[MATERIAL FOR THE TASK Boundary: Start]
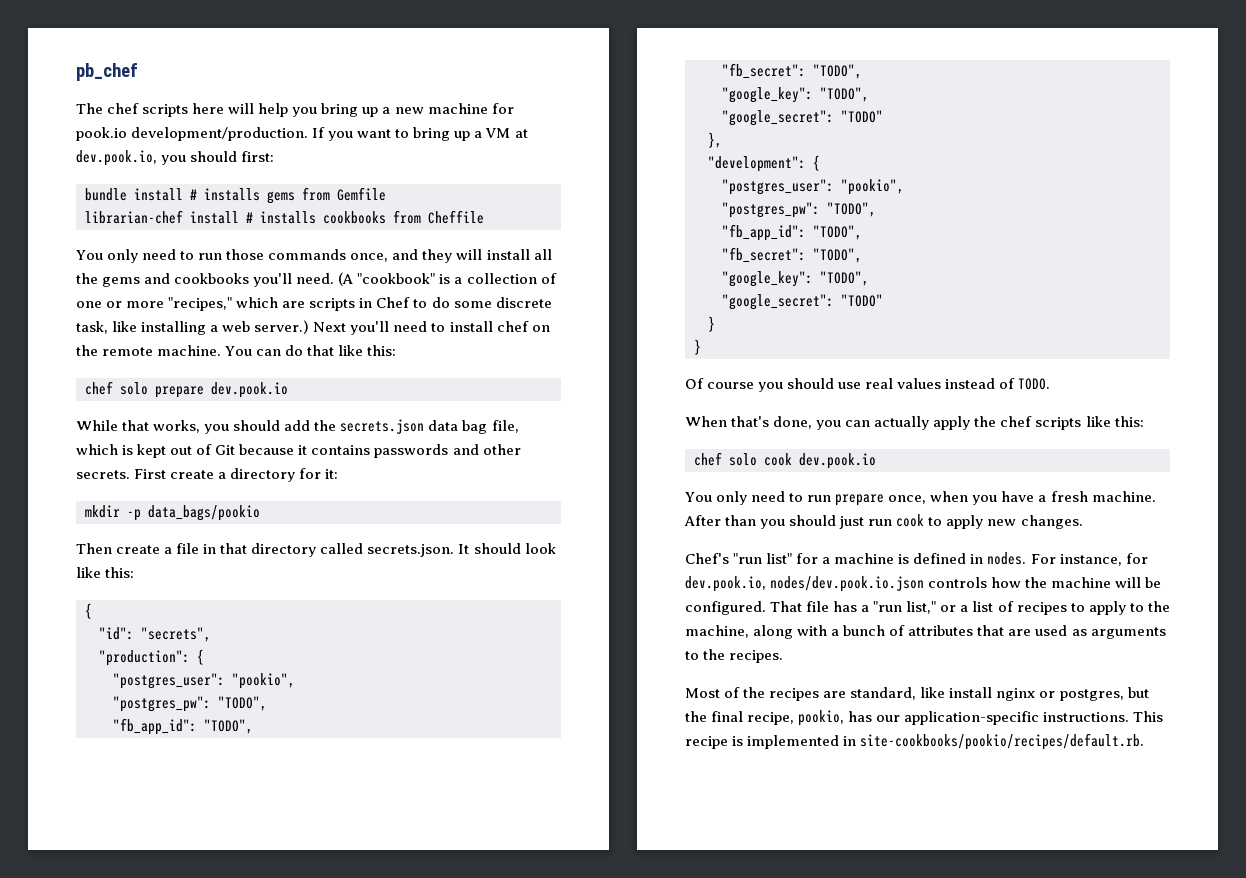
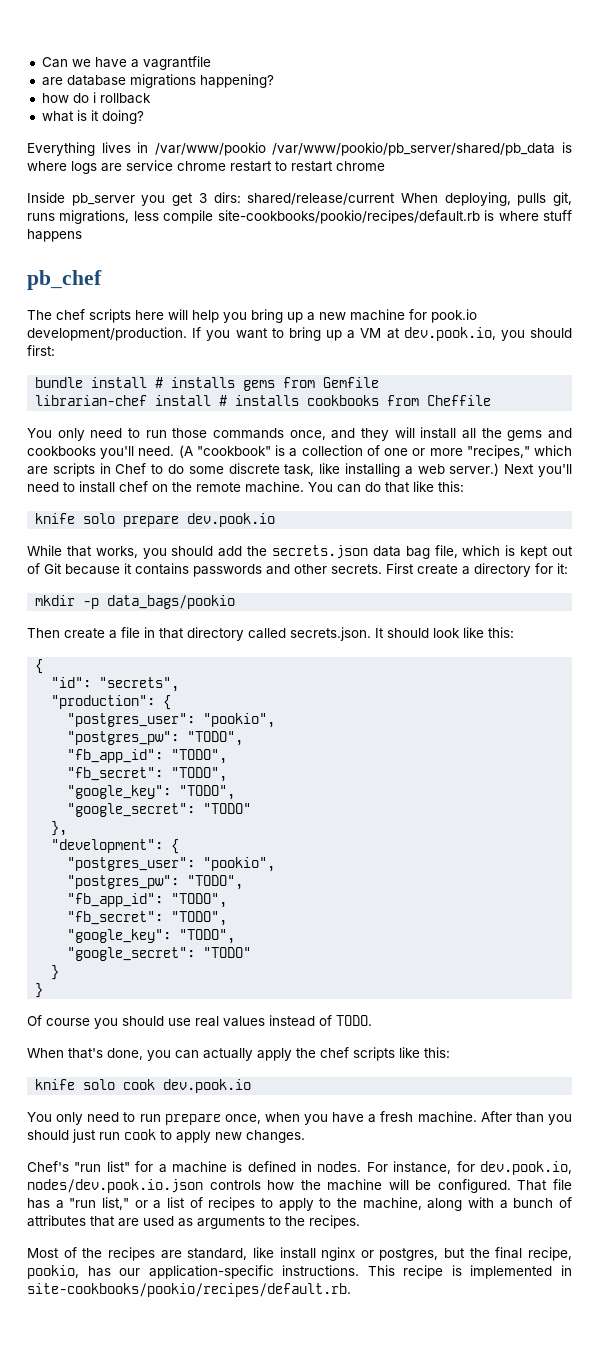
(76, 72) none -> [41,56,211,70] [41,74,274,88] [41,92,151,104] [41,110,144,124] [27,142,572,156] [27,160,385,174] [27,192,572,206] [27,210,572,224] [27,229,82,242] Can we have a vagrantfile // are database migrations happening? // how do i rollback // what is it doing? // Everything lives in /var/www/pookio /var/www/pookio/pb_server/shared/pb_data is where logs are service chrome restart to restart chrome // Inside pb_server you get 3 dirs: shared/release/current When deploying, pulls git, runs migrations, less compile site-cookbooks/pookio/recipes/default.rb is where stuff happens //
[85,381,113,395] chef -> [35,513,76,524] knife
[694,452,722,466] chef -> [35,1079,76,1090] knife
[MATERIAL FOR THE TASK Boundary: End]
[MATERIAL FOR THE TASK Boundary: Start]
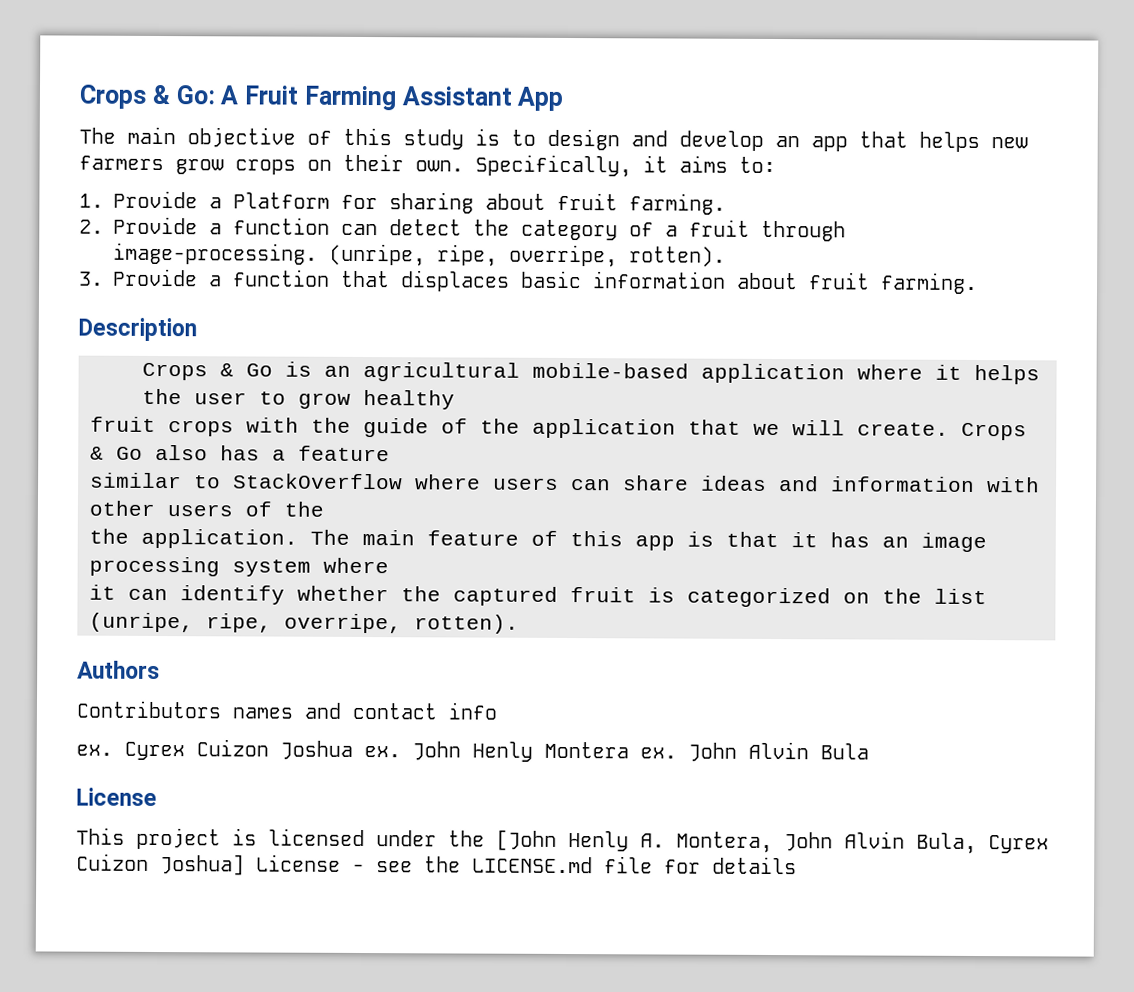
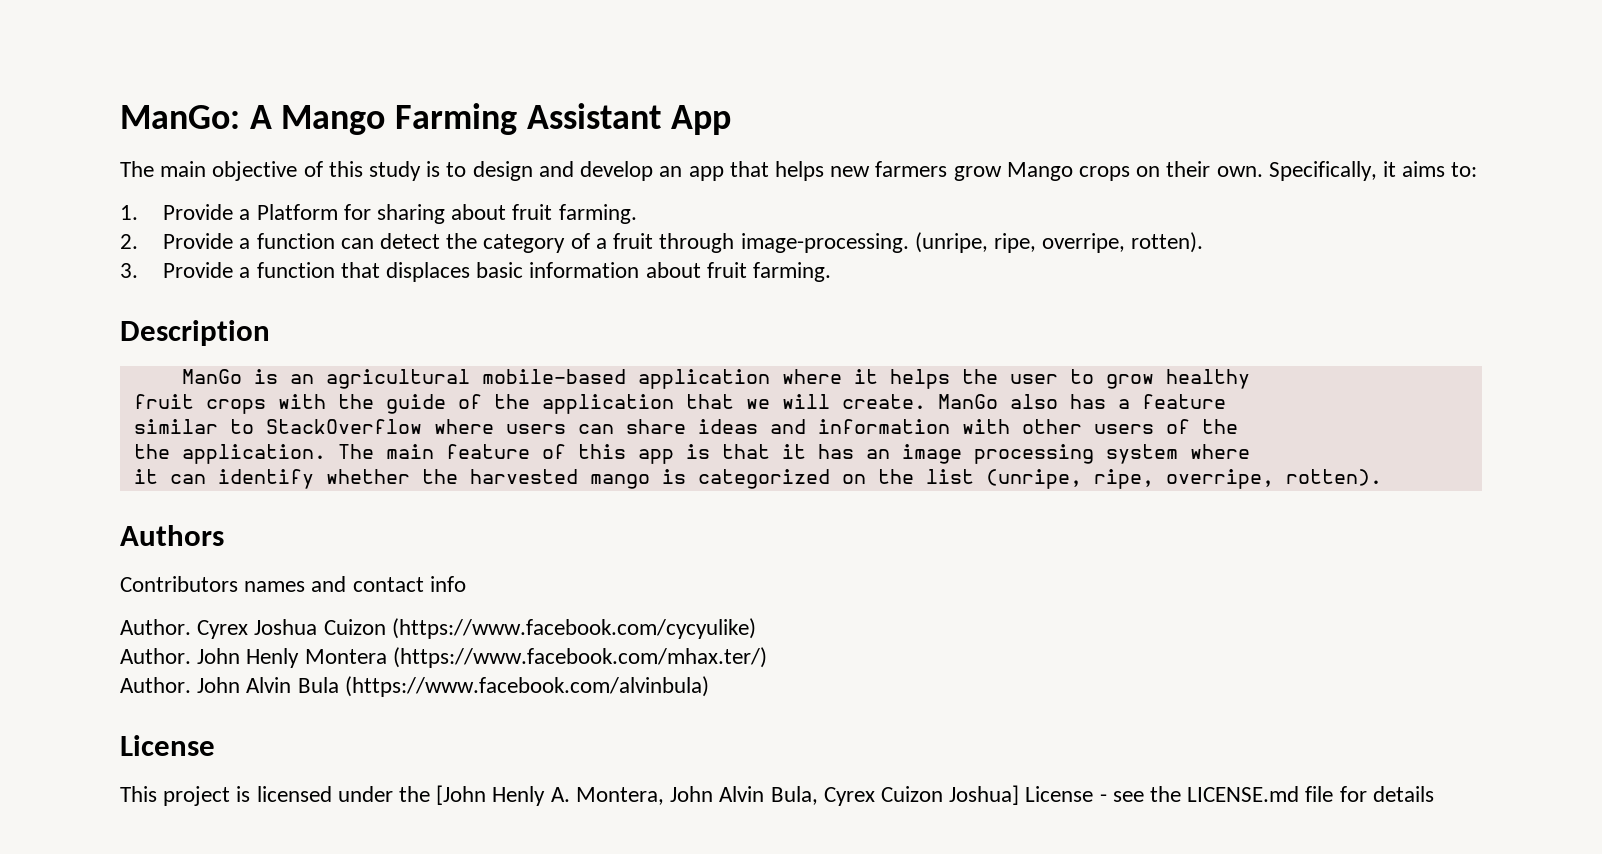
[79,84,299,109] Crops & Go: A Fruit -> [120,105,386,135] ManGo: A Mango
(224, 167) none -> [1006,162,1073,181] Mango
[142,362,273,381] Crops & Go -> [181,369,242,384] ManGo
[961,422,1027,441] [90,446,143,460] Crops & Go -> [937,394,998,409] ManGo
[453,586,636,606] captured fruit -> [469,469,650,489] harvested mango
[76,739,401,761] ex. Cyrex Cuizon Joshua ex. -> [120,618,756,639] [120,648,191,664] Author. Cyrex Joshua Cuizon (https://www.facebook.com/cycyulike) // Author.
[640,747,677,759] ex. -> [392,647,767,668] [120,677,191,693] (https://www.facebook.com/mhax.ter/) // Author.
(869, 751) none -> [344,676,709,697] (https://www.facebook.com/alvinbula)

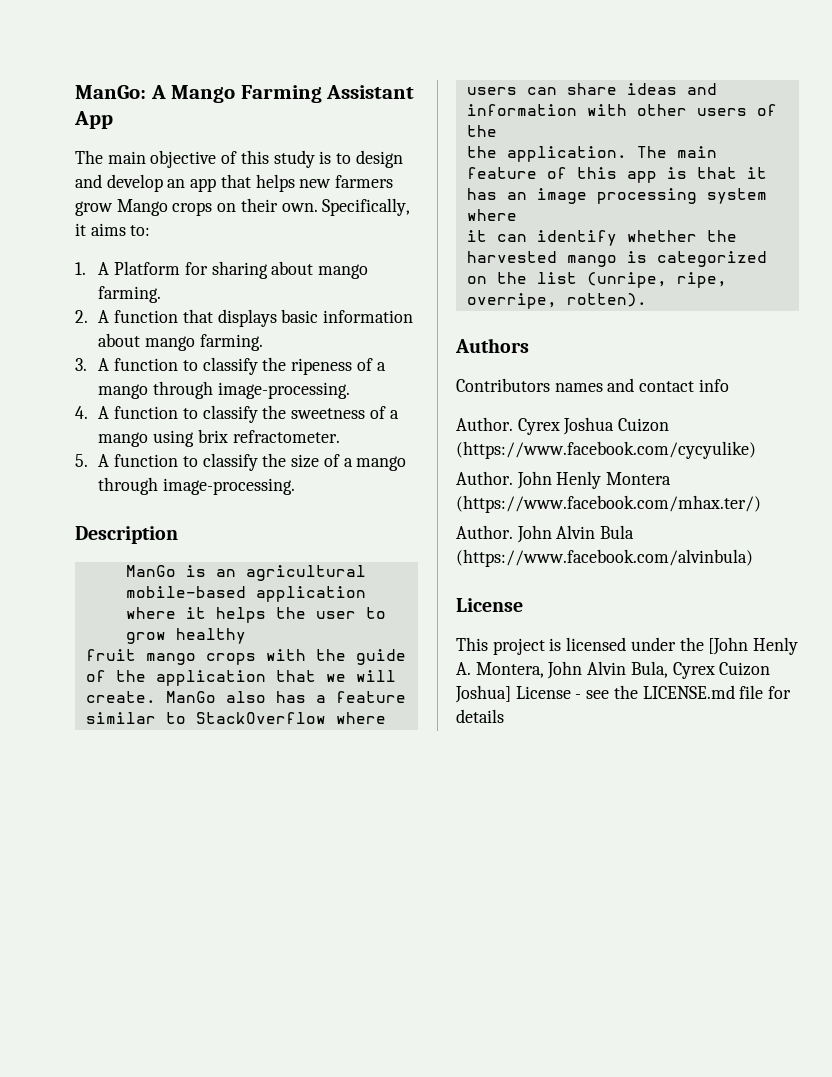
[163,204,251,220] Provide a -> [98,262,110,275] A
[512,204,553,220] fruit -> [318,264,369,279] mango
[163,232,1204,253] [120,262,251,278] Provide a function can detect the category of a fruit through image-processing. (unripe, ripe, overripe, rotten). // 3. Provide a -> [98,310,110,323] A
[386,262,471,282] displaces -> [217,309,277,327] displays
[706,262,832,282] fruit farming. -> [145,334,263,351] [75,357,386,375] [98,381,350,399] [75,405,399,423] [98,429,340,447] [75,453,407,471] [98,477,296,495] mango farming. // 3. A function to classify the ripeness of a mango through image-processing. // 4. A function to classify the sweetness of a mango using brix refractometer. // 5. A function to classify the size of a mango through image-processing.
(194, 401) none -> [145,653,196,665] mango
[MATERIAL FOR THE TASK Boundary: End]
[MATERIAL FOR THE TASK Boundary: Start]
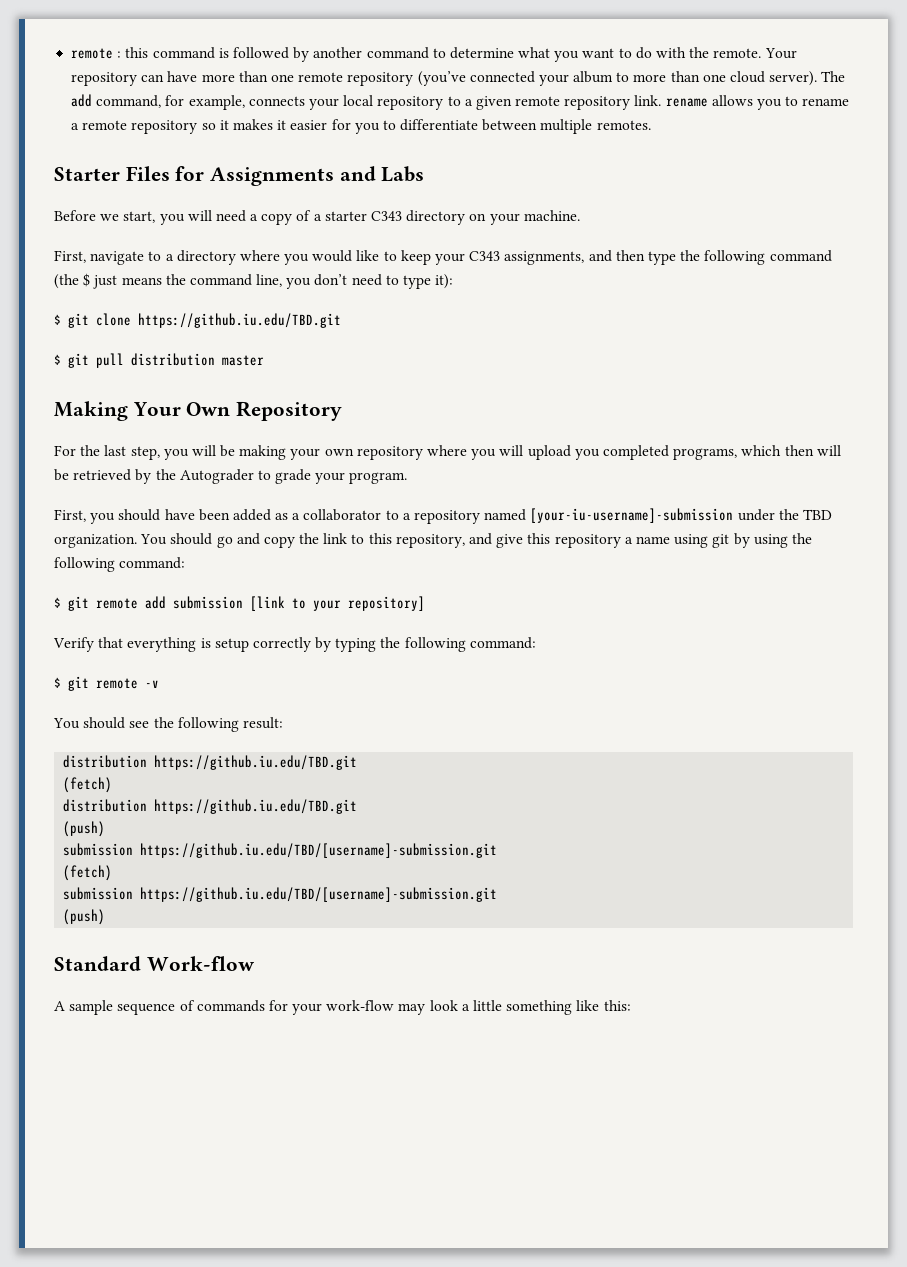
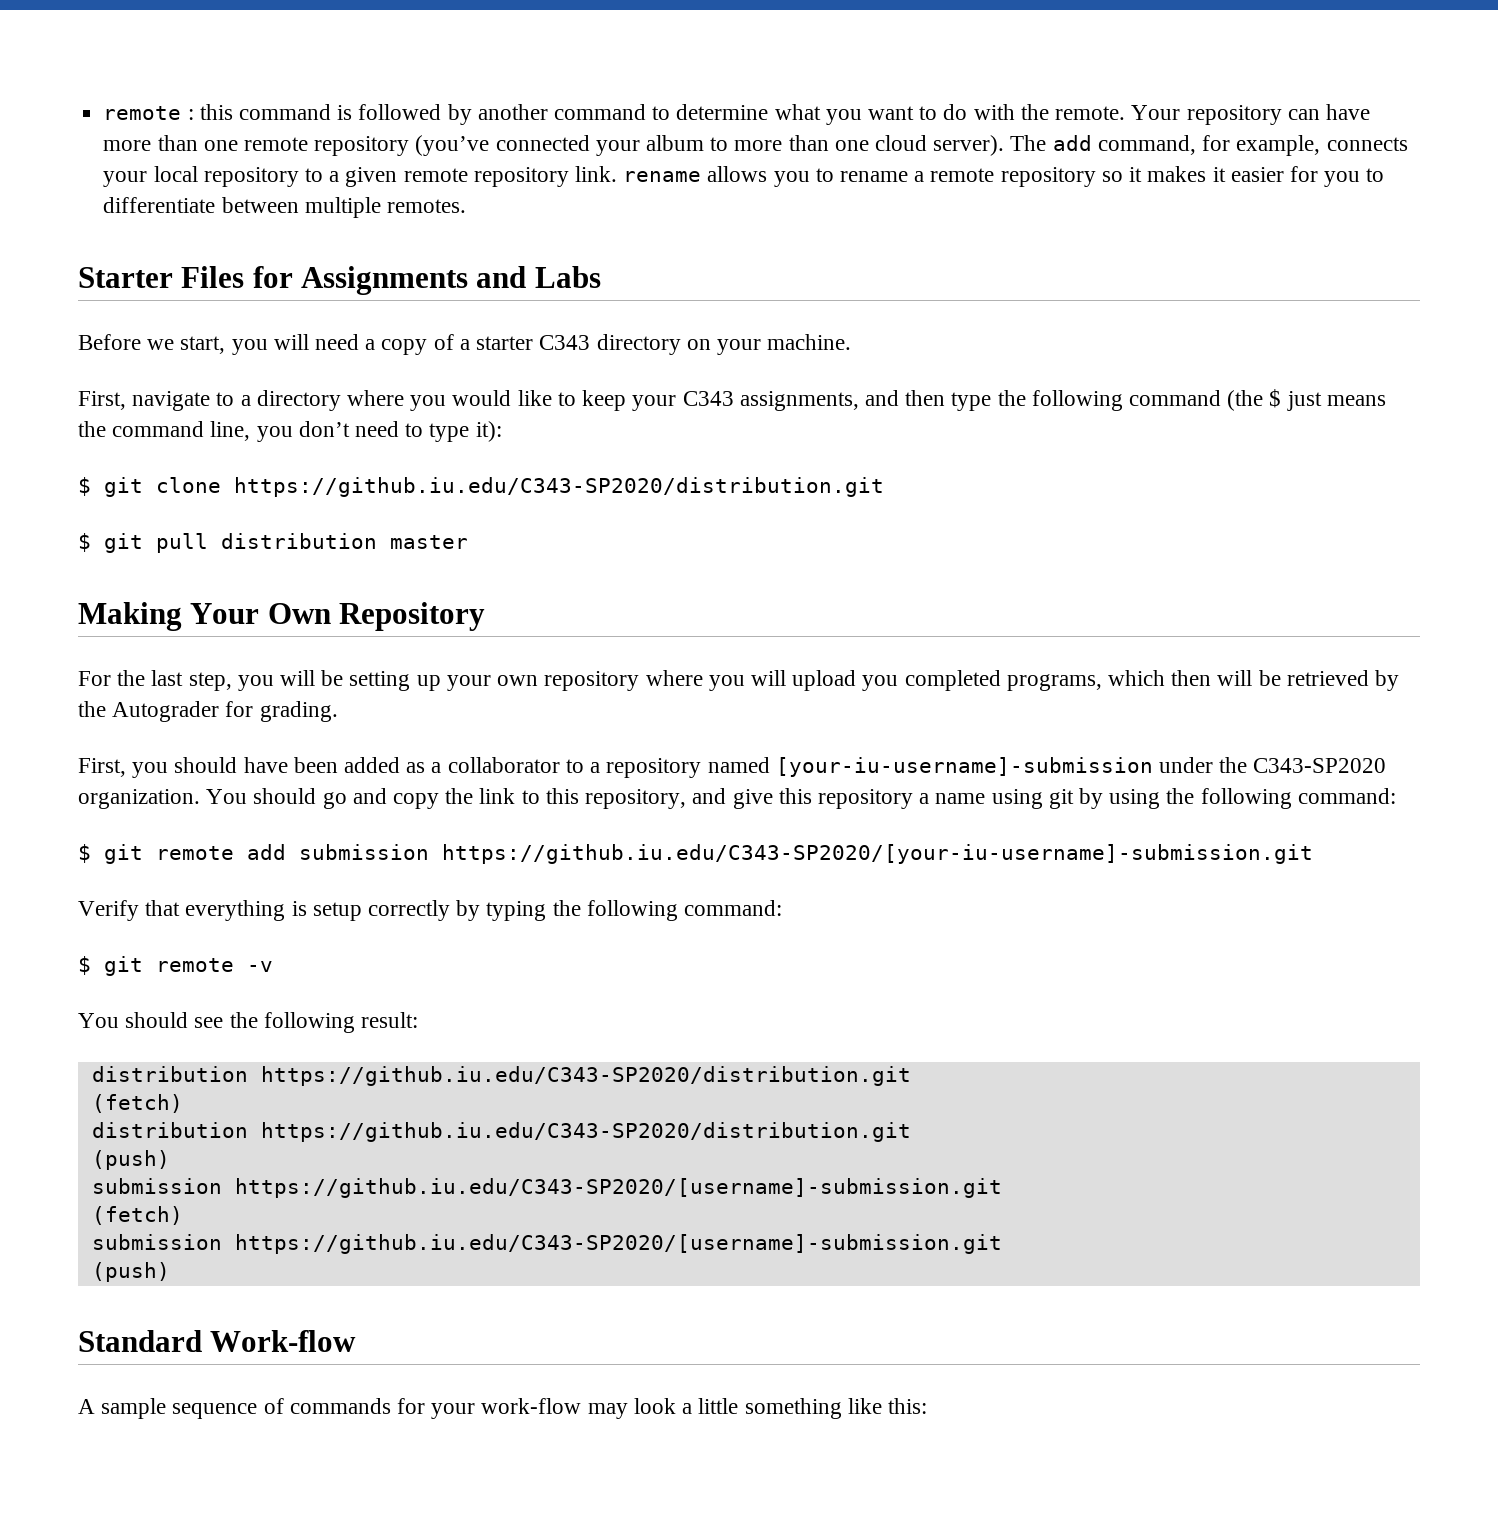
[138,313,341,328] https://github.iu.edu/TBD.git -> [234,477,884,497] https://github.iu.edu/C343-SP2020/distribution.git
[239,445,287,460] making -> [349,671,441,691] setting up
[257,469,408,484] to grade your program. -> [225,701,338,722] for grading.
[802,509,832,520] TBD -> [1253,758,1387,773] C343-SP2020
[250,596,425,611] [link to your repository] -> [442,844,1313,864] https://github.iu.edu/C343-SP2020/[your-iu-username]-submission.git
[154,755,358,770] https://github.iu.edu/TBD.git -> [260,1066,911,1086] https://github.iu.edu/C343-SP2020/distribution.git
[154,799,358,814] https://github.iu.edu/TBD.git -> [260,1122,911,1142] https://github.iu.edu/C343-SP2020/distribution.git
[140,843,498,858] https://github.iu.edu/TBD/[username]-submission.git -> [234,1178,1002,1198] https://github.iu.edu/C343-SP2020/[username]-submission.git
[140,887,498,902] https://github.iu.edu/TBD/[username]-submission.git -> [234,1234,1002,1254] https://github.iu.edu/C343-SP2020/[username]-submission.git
[MATERIAL FOR THE TASK Boundary: End]
TASK STATEMENT: An answer is complete only when it holds every line above containing the string "Provide".

TASK SOLUTION:
[163,204,251,220] Provide a -> [98,262,110,275] A
[163,232,1204,253] [120,262,251,278] Provide a function can detect the category of a fruit through image-processing. (unripe, ripe, overripe, rotten). // 3. Provide a -> [98,310,110,323] A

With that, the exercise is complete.